# Chapter 17 Demand Estimation with aggregate market shares

## 17.1 Micro versus Market level data

One of the advantages of having microdata is that you can estimate demand directly from individual consumer choices.

But often times, we do not get to observe individual transaction data.

Instead, we observe market level data where we know the market share for a certain product and product characteristics.

## 17.2 Another problem: price endogeneity?

Note: in deriving all these examples, an implicit assumption is that the distribution of the $$\epsilon_{ij}$$’s are independent of the prices. This is analogous to assuming that prices are exogenous.

Case study: Trajtenberg (1989) study of demand for CAT scanners. Disturbing finding: coefficient on price is positive, implying that people prefer more expensive machines!

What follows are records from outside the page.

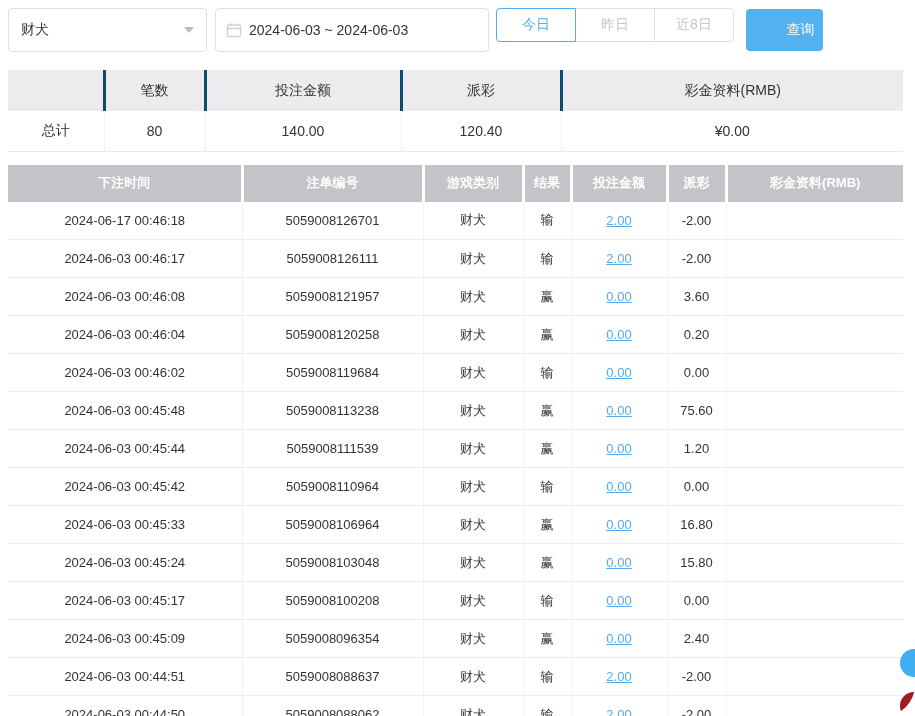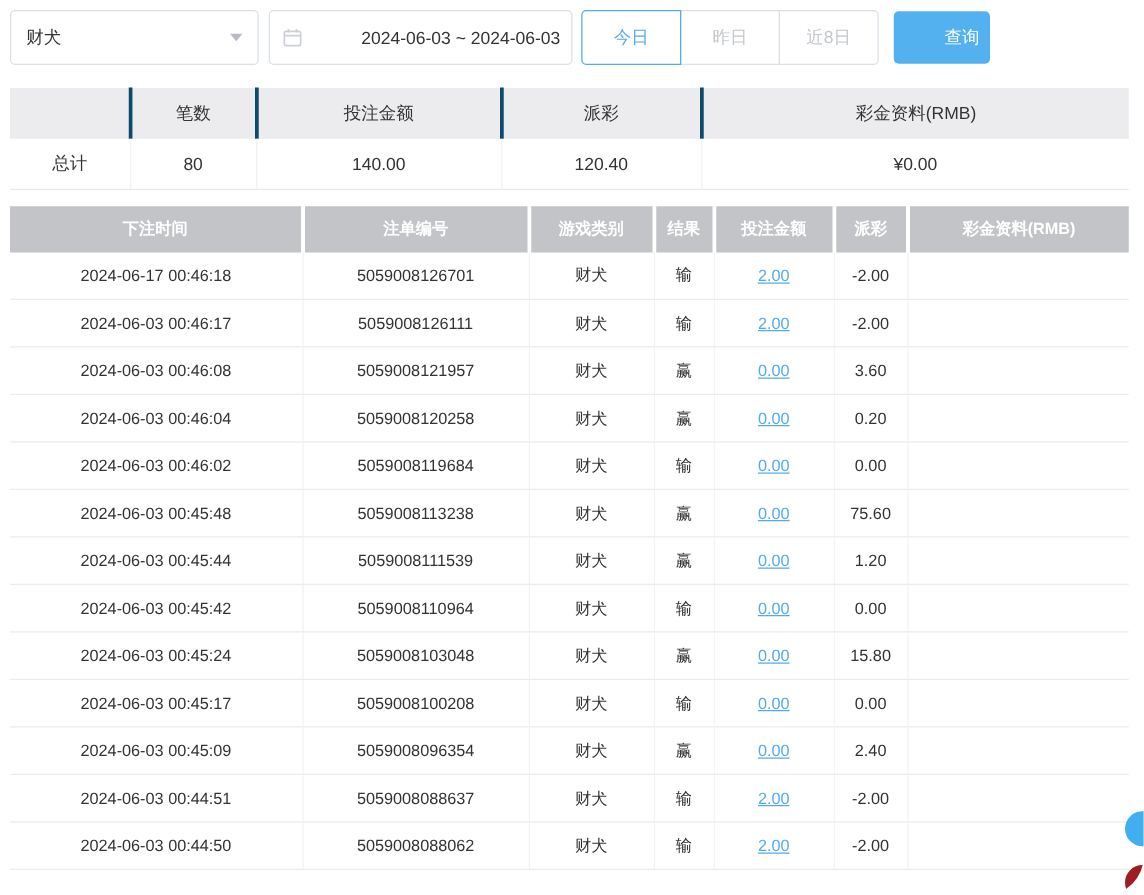"2024-06-03 ~ 2024-06-03" .date-box { gap: 40px -> none; width: 243px -> 274px }
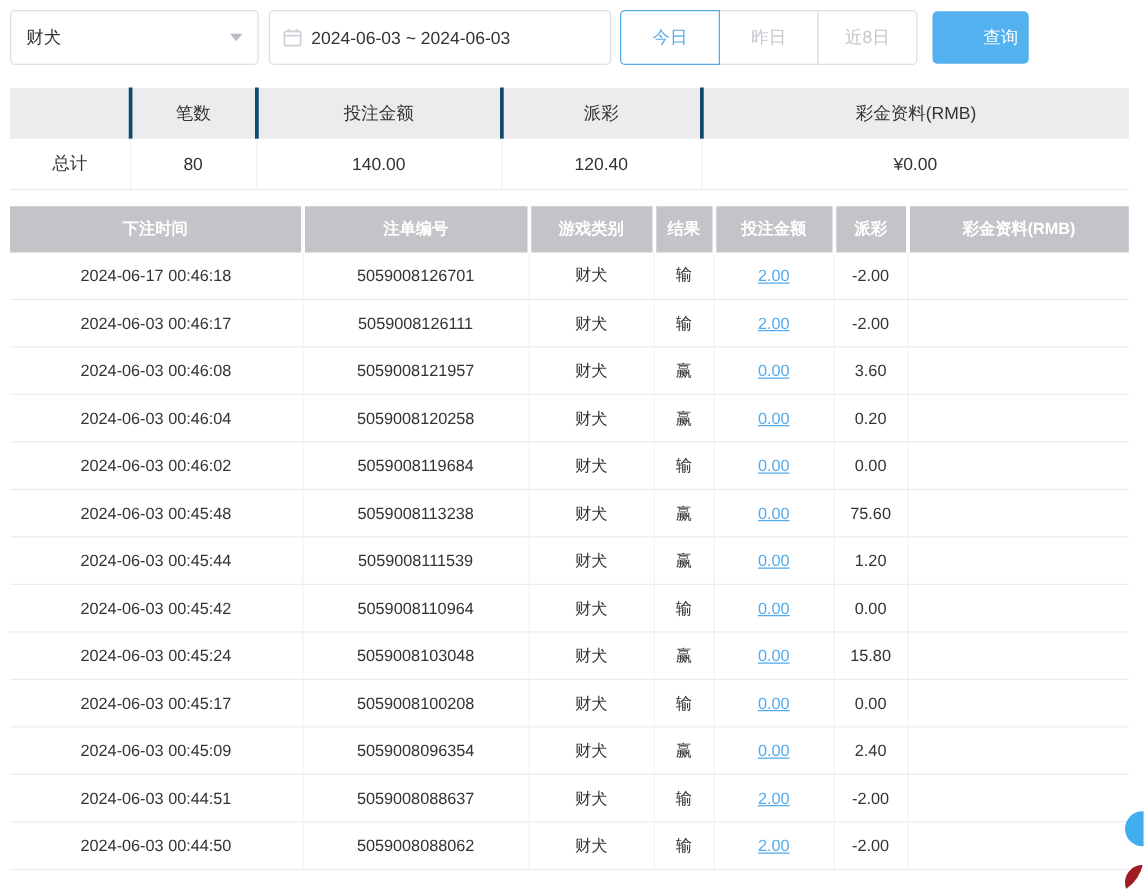"今日" .quick-btn { height: 44px -> 34px }
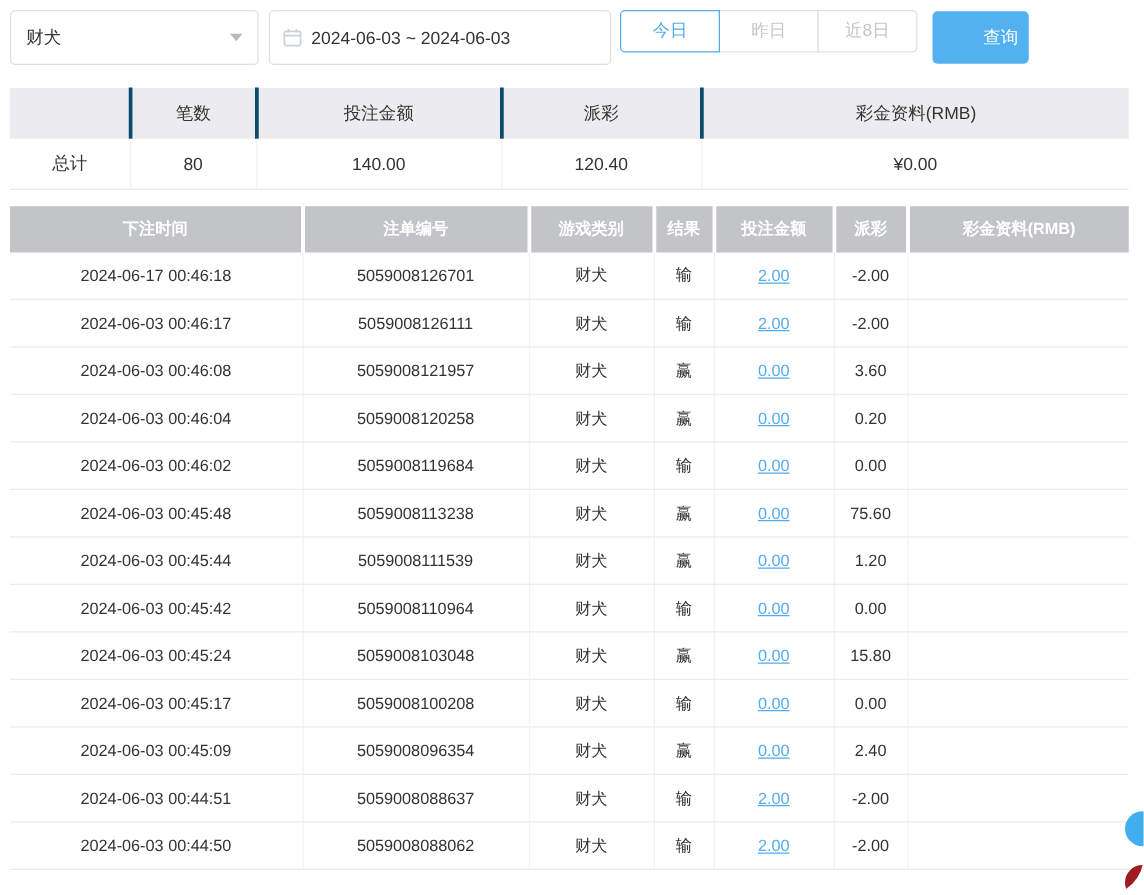"2024-06-03 00:45:33" tr { html: none -> <tr> <td>2024-06-03 00:45:33</td> <td>5059008106964</td> <td>财犬</td> <td>赢</td> <td><a>0.00</a></td> <td>16.80</td> <td></td> </tr> }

Possible explanation: quality differentials across products not adequately controlled for. In differentiated product markets, where each product is valued on the basis of its characteristics, brands with highly-desired characteristics (higher quality) may command higher prices. If any of these characteristics are not observed, and hence not controlled for, we can have endogeneity problems. $$E[p\epsilon] \ne 0$$

## 17.3 Estimation with aggregate market shares

Next we consider how to estimate demand functions in the presence of price endogeneity, and when the researcher only has access to aggregate market shares.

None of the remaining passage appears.